## YOUR ASSIGNMENT
With the images removed, write out every line below exactly.

(Records from a dataset)
============================================================
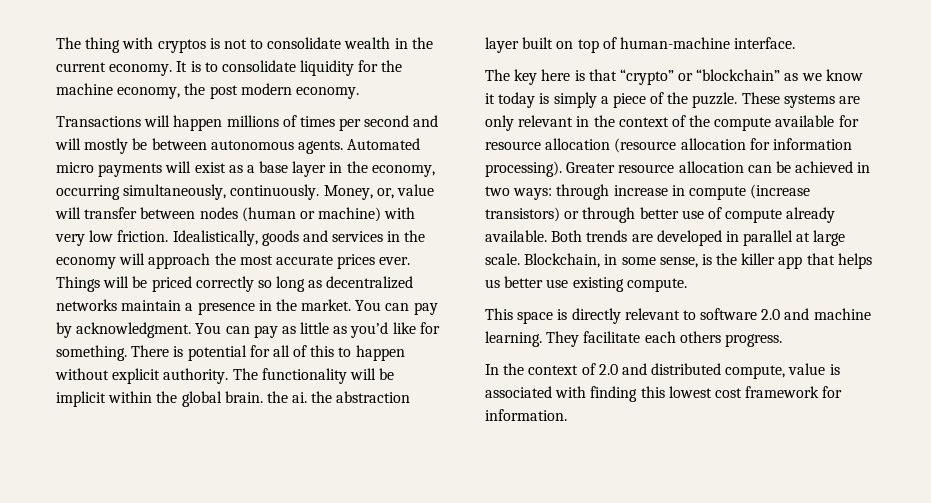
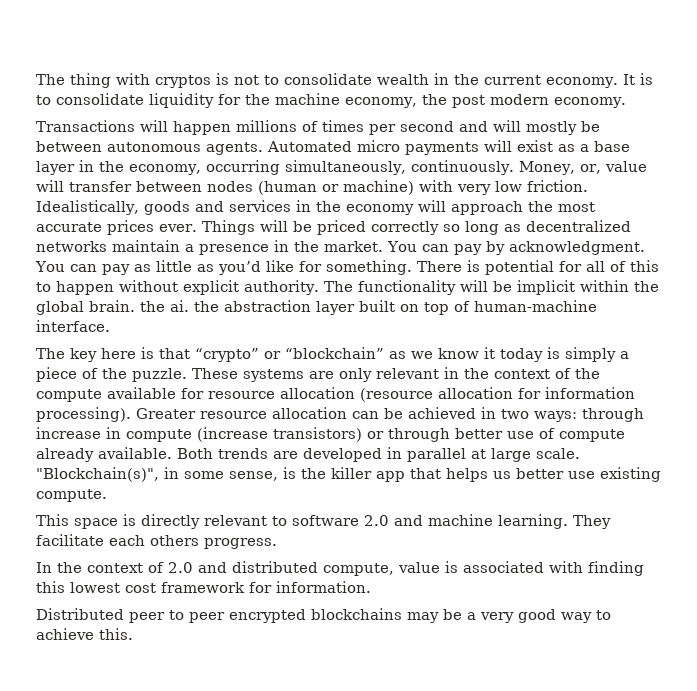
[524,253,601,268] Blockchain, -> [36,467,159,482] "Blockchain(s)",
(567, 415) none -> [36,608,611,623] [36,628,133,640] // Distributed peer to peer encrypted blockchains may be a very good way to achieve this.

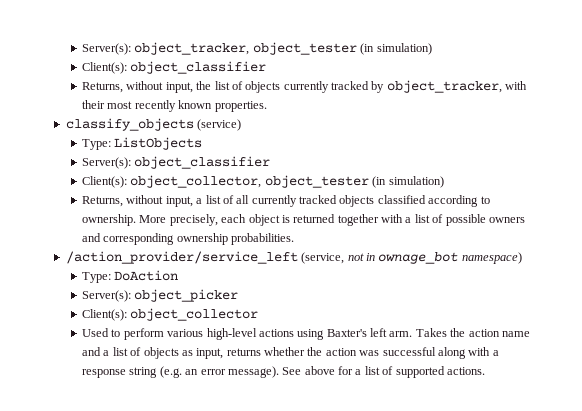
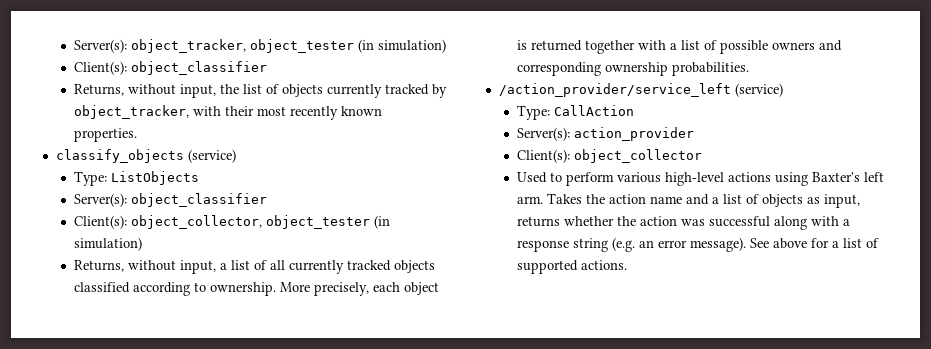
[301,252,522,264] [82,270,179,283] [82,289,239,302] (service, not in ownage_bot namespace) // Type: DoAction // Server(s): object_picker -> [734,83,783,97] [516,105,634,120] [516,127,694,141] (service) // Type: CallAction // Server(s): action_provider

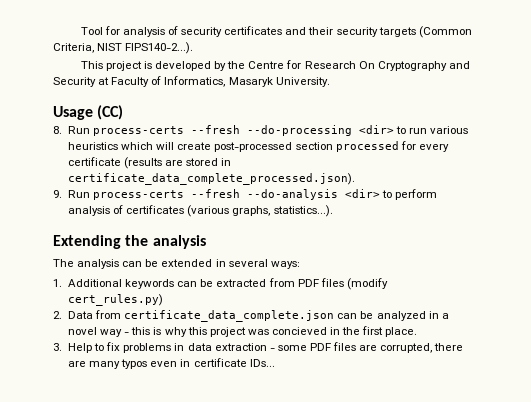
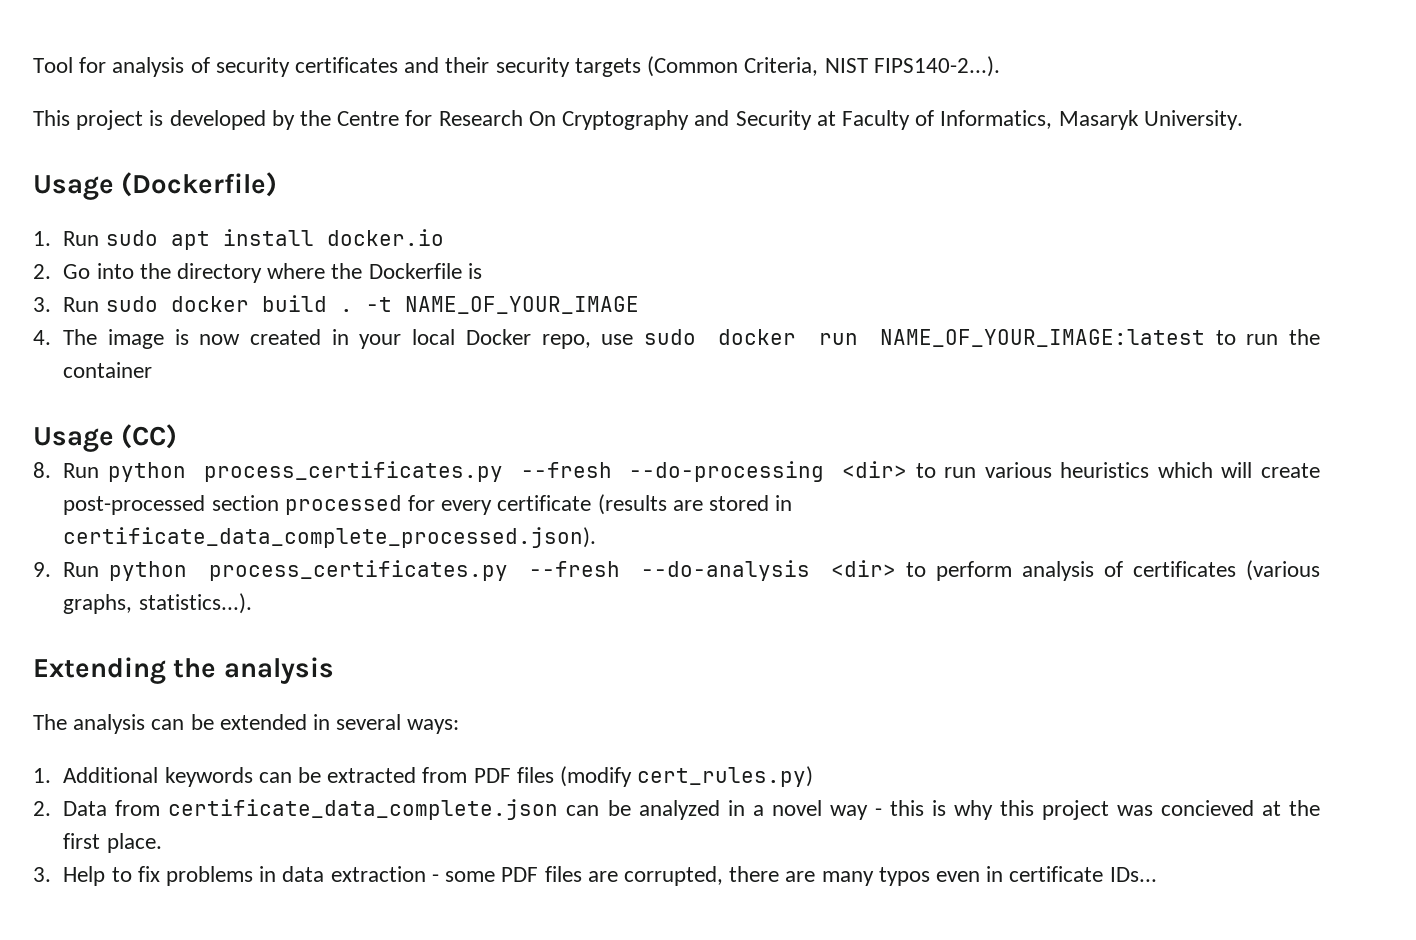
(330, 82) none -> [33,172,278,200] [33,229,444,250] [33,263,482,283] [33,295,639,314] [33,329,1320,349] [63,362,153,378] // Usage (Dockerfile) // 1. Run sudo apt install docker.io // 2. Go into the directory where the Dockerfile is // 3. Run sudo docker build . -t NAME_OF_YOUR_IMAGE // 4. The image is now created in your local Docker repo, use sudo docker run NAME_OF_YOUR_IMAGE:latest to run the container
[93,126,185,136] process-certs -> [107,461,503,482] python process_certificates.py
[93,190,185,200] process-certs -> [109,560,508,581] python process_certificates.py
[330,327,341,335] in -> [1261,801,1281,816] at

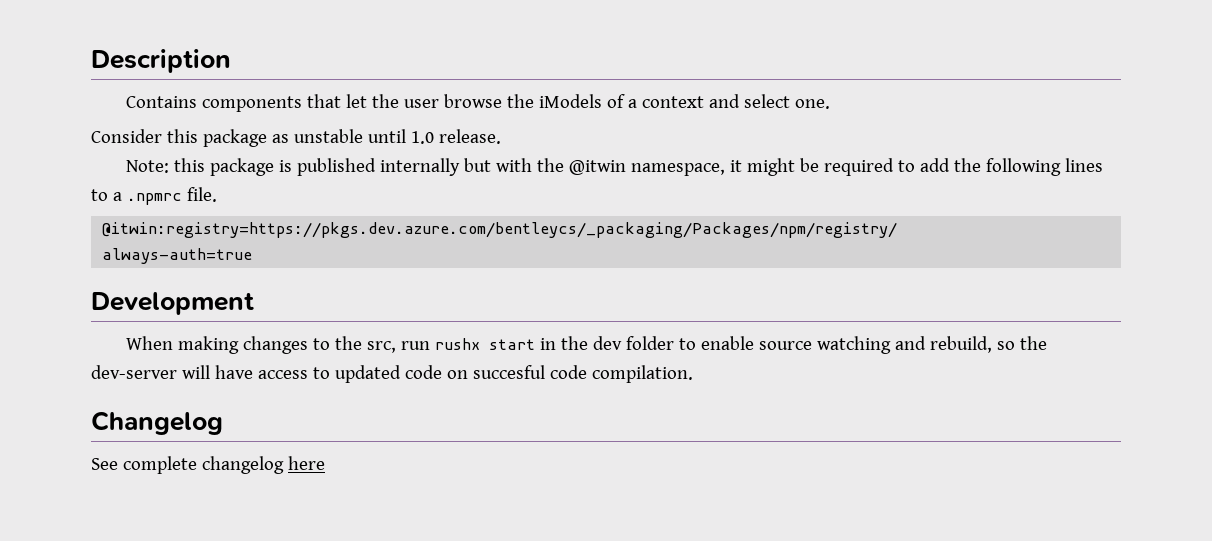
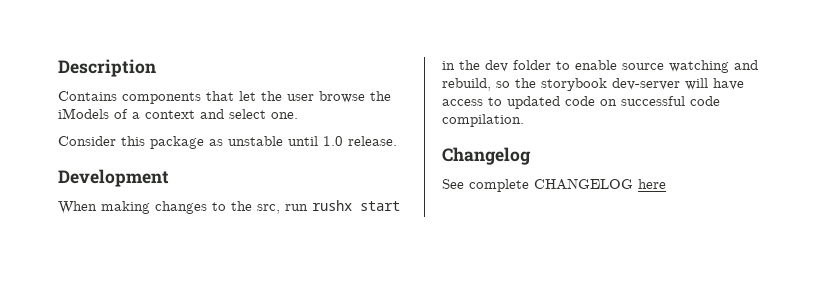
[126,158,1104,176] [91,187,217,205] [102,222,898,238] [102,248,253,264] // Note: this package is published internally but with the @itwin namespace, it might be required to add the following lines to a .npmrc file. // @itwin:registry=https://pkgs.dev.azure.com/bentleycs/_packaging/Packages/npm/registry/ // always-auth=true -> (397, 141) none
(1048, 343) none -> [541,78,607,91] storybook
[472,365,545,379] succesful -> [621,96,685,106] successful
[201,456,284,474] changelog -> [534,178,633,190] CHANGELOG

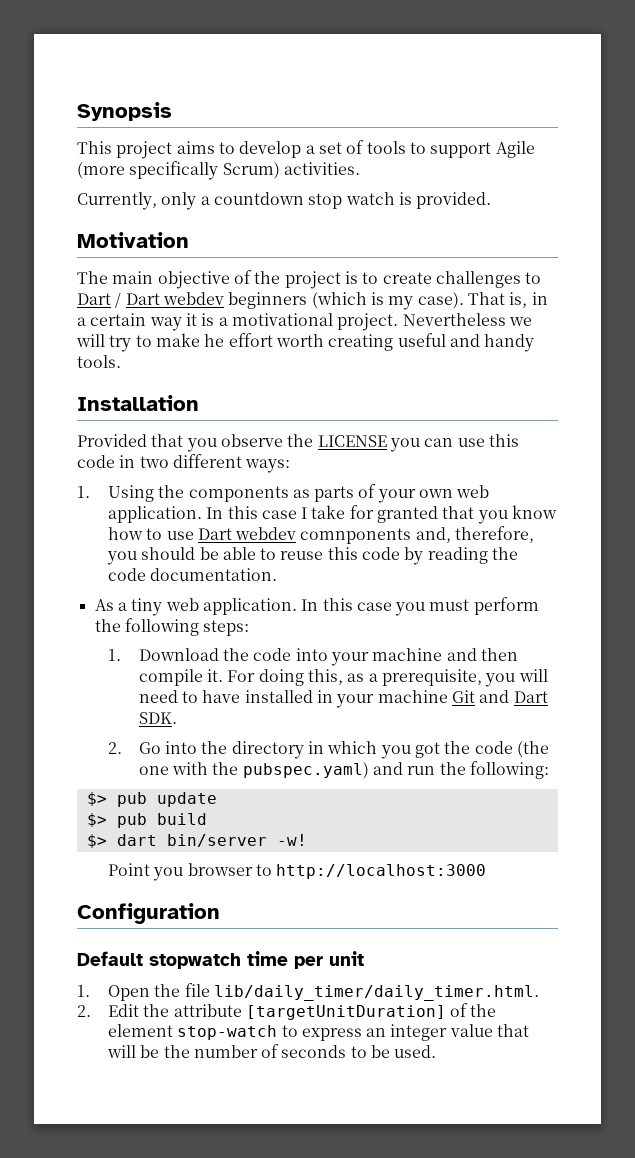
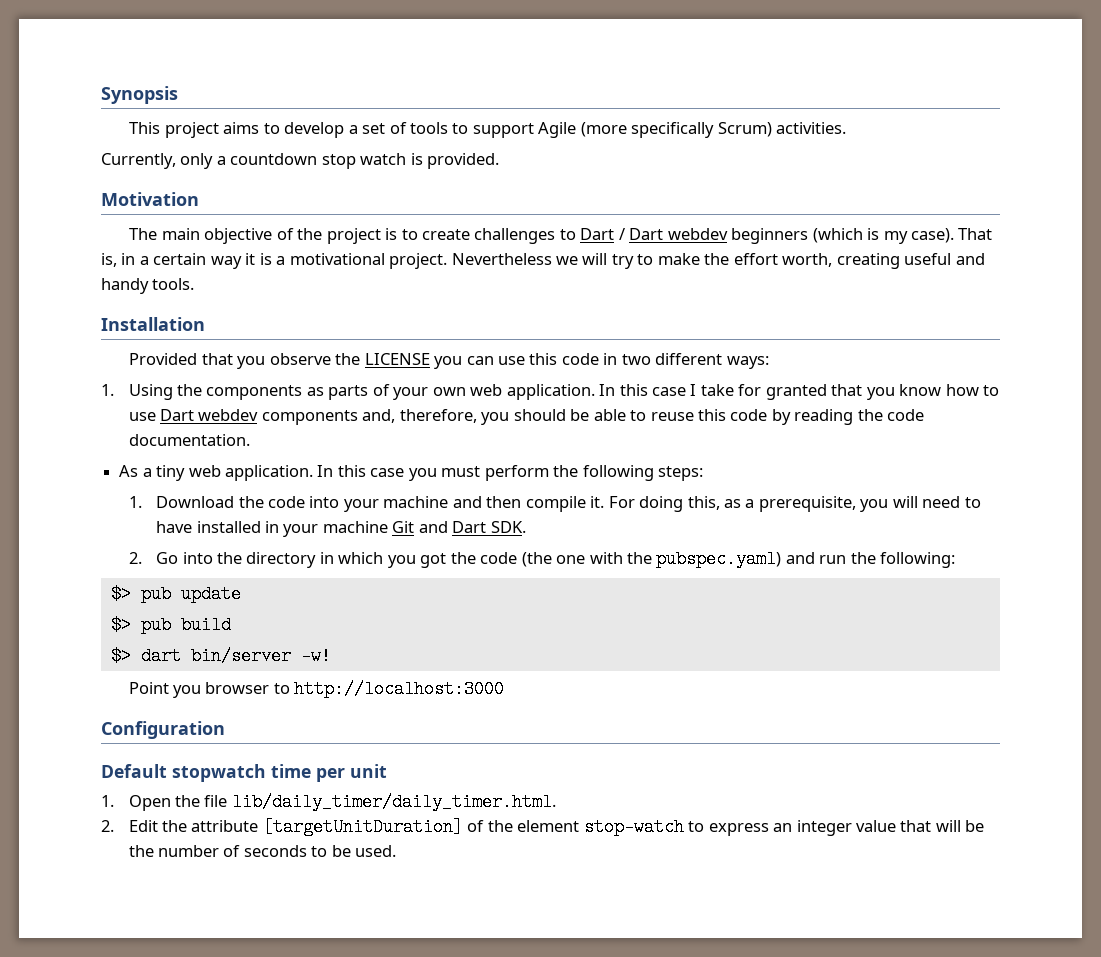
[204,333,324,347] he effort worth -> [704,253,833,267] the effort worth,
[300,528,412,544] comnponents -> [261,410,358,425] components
============================================================
## ANSWER AREA
[524,253,601,268] Blockchain, -> [36,467,159,482] "Blockchain(s)",
(567, 415) none -> [36,608,611,623] [36,628,133,640] // Distributed peer to peer encrypted blockchains may be a very good way to achieve this.

[301,252,522,264] [82,270,179,283] [82,289,239,302] (service, not in ownage_bot namespace) // Type: DoAction // Server(s): object_picker -> [734,83,783,97] [516,105,634,120] [516,127,694,141] (service) // Type: CallAction // Server(s): action_provider

(330, 82) none -> [33,172,278,200] [33,229,444,250] [33,263,482,283] [33,295,639,314] [33,329,1320,349] [63,362,153,378] // Usage (Dockerfile) // 1. Run sudo apt install docker.io // 2. Go into the directory where the Dockerfile is // 3. Run sudo docker build . -t NAME_OF_YOUR_IMAGE // 4. The image is now created in your local Docker repo, use sudo docker run NAME_OF_YOUR_IMAGE:latest to run the container
[93,126,185,136] process-certs -> [107,461,503,482] python process_certificates.py
[93,190,185,200] process-certs -> [109,560,508,581] python process_certificates.py
[330,327,341,335] in -> [1261,801,1281,816] at

[126,158,1104,176] [91,187,217,205] [102,222,898,238] [102,248,253,264] // Note: this package is published internally but with the @itwin namespace, it might be required to add the following lines to a .npmrc file. // @itwin:registry=https://pkgs.dev.azure.com/bentleycs/_packaging/Packages/npm/registry/ // always-auth=true -> (397, 141) none
(1048, 343) none -> [541,78,607,91] storybook
[472,365,545,379] succesful -> [621,96,685,106] successful
[201,456,284,474] changelog -> [534,178,633,190] CHANGELOG

[204,333,324,347] he effort worth -> [704,253,833,267] the effort worth,
[300,528,412,544] comnponents -> [261,410,358,425] components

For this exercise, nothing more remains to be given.